### Extracted material

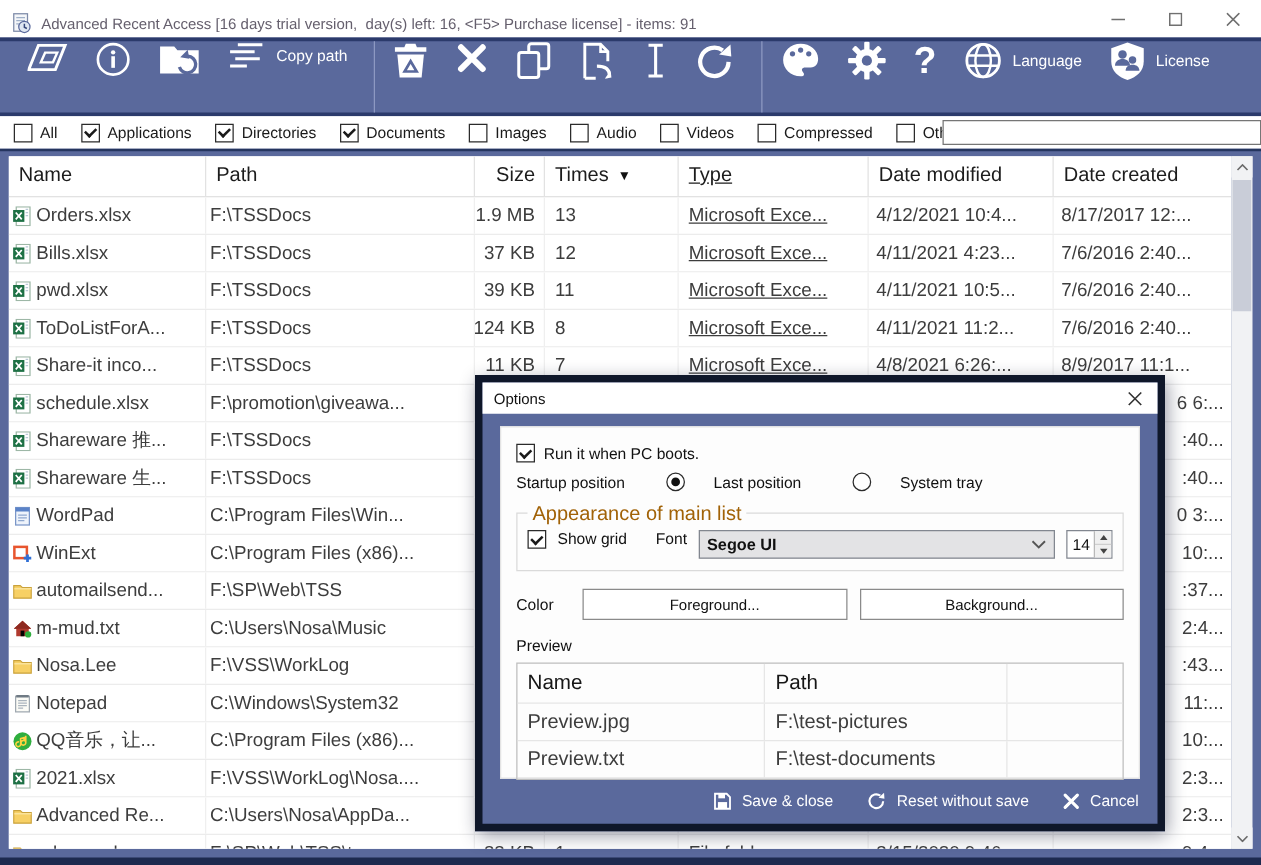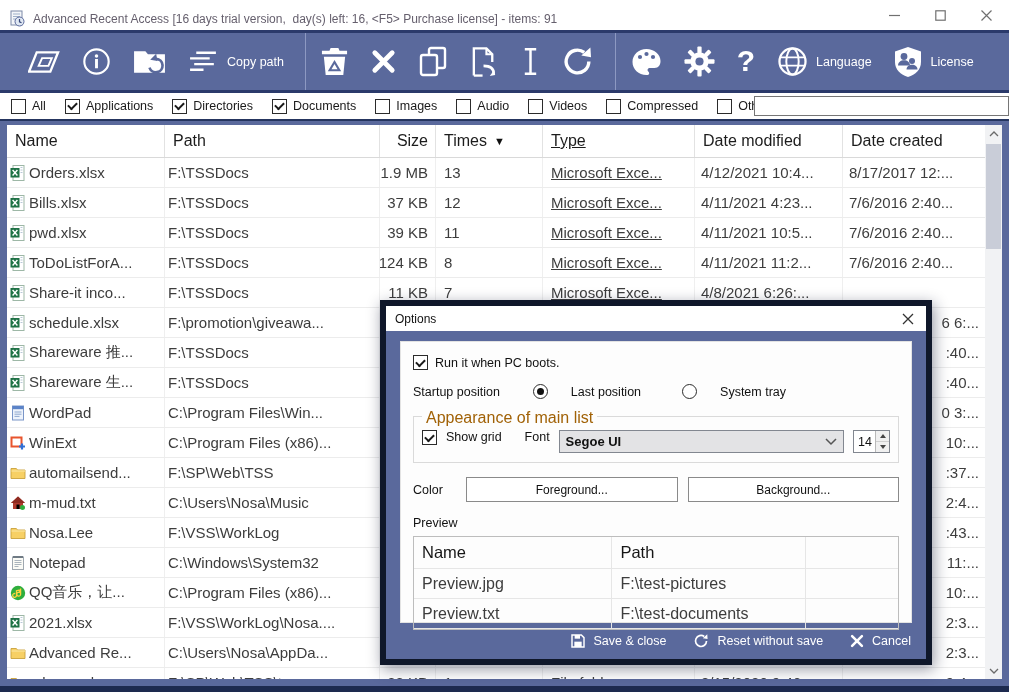"Copy path" .toolbar { align-items: center -> flex-start; padding-left: 28px -> 22px }
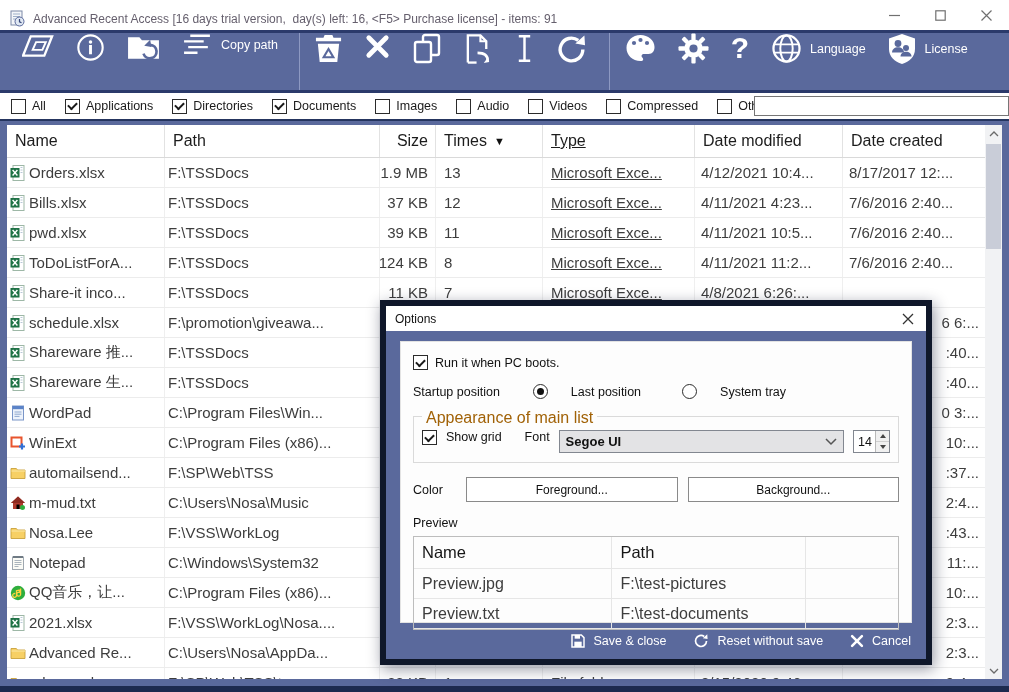"8/9/2017 11:1..." div.td { html: none -> <div>8/9/2017 11:1...</div> }
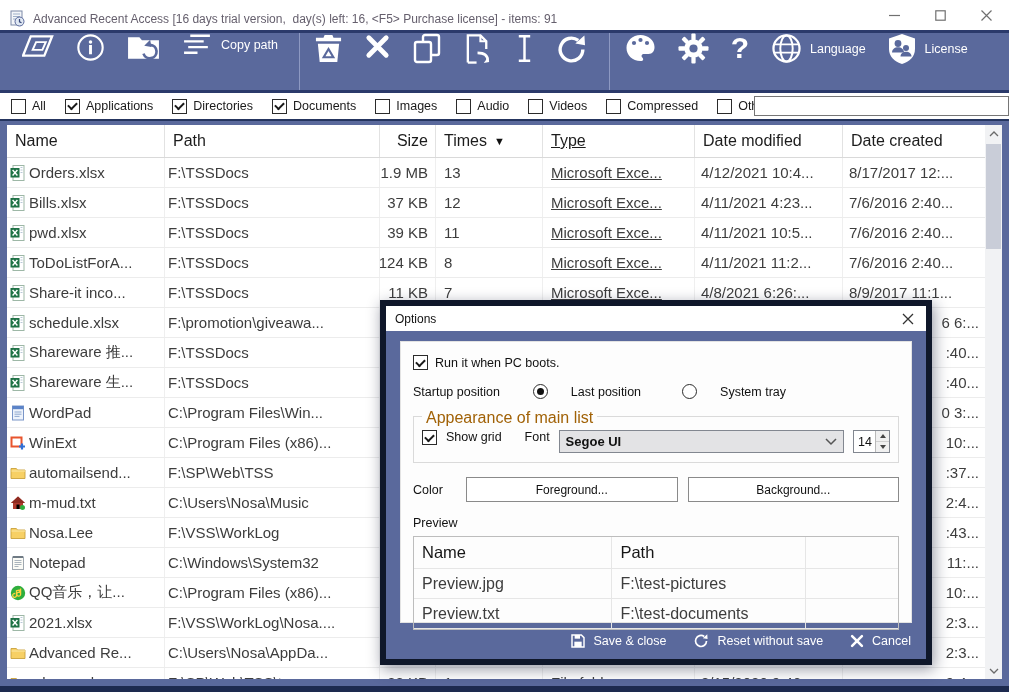"Startup position" .startuprow { margin-top: 14px -> 8px }
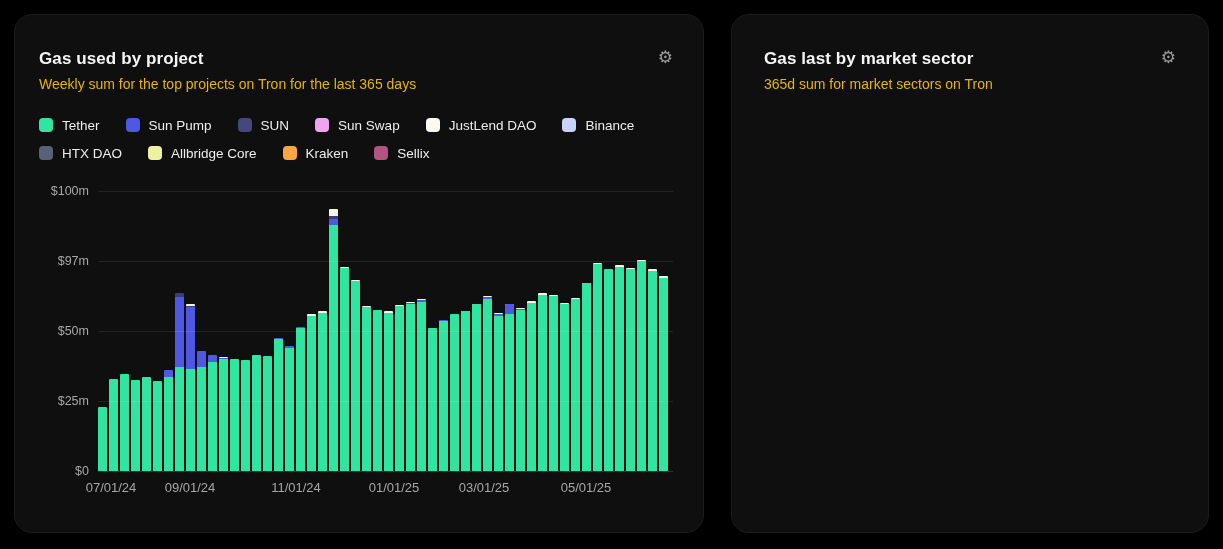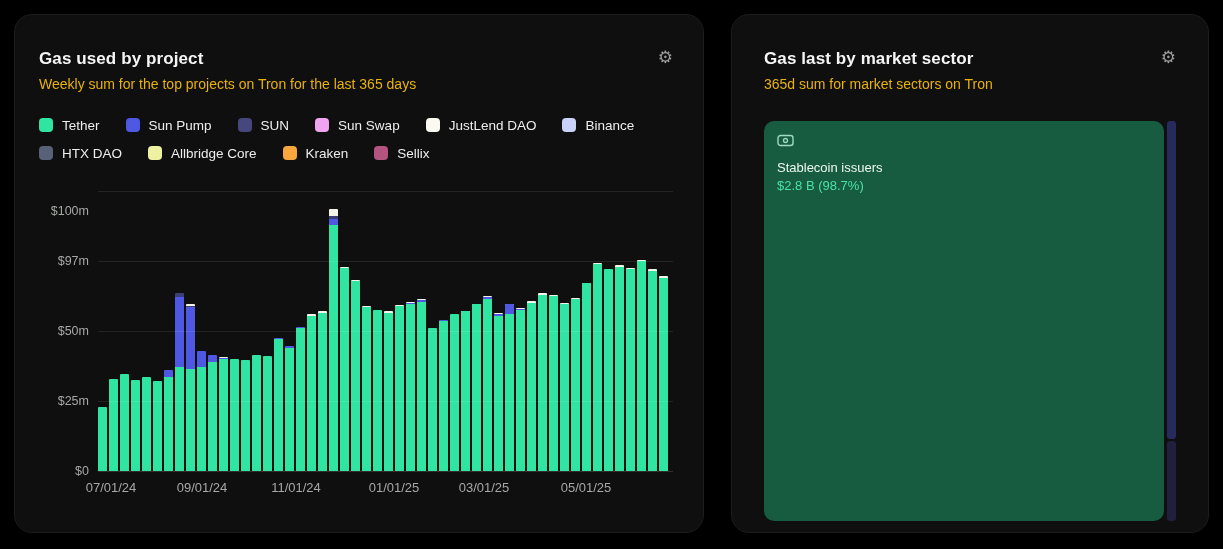"Stablecoin issuers" div.treemap { html: <div> <div> <svg> <rect></rect> <circle></circle> </svg> <div>Stablecoin issuers</div> <div>$2.8 B (98.7%)</div> </div> <div> <div></div> <div></div> </div> </div> -> none }
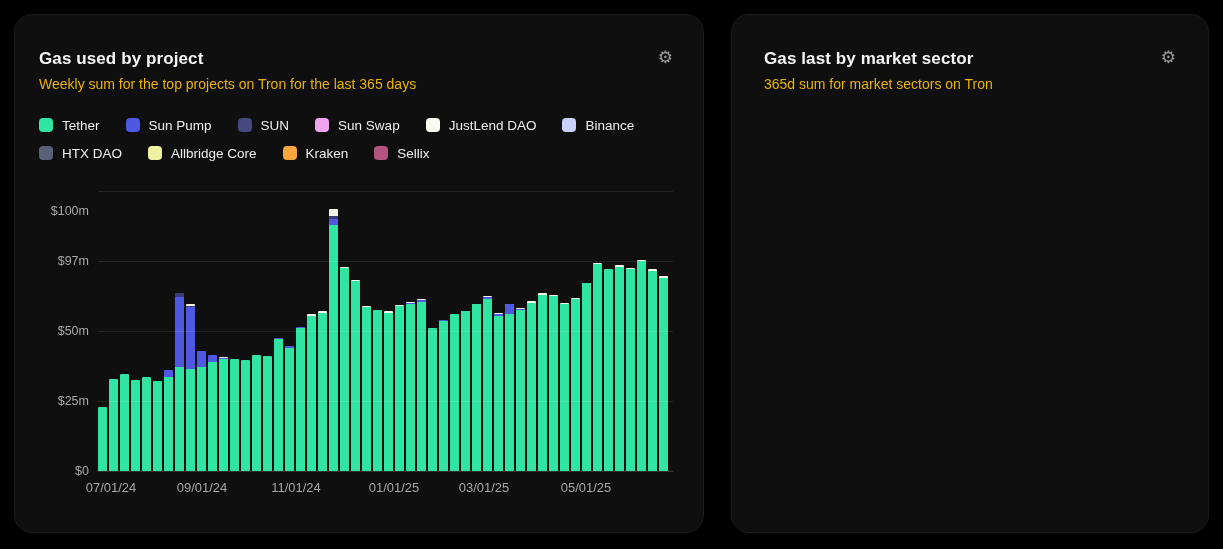"$100m" div.y-label { margin-top: 20px -> none }
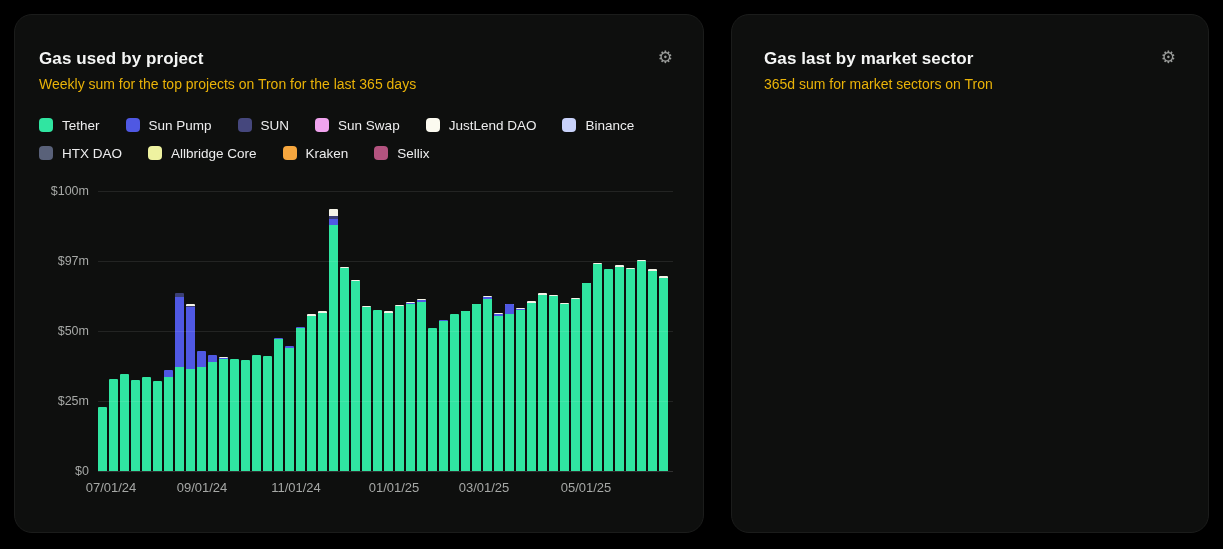"09/01/24" div.x-label { left: 104px -> 92px }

### Work required
Which lines run from the one containing "margin-top: 14px ->" through the last line of the entries above? Output them exactly, both ends included, with no pictures.

### Solution below
"Startup position" .startuprow { margin-top: 14px -> 8px }
"Stablecoin issuers" div.treemap { html: <div> <div> <svg> <rect></rect> <circle></circle> </svg> <div>Stablecoin issuers</div> <div>$2.8 B (98.7%)</div> </div> <div> <div></div> <div></div> </div> </div> -> none }
"$100m" div.y-label { margin-top: 20px -> none }
"09/01/24" div.x-label { left: 104px -> 92px }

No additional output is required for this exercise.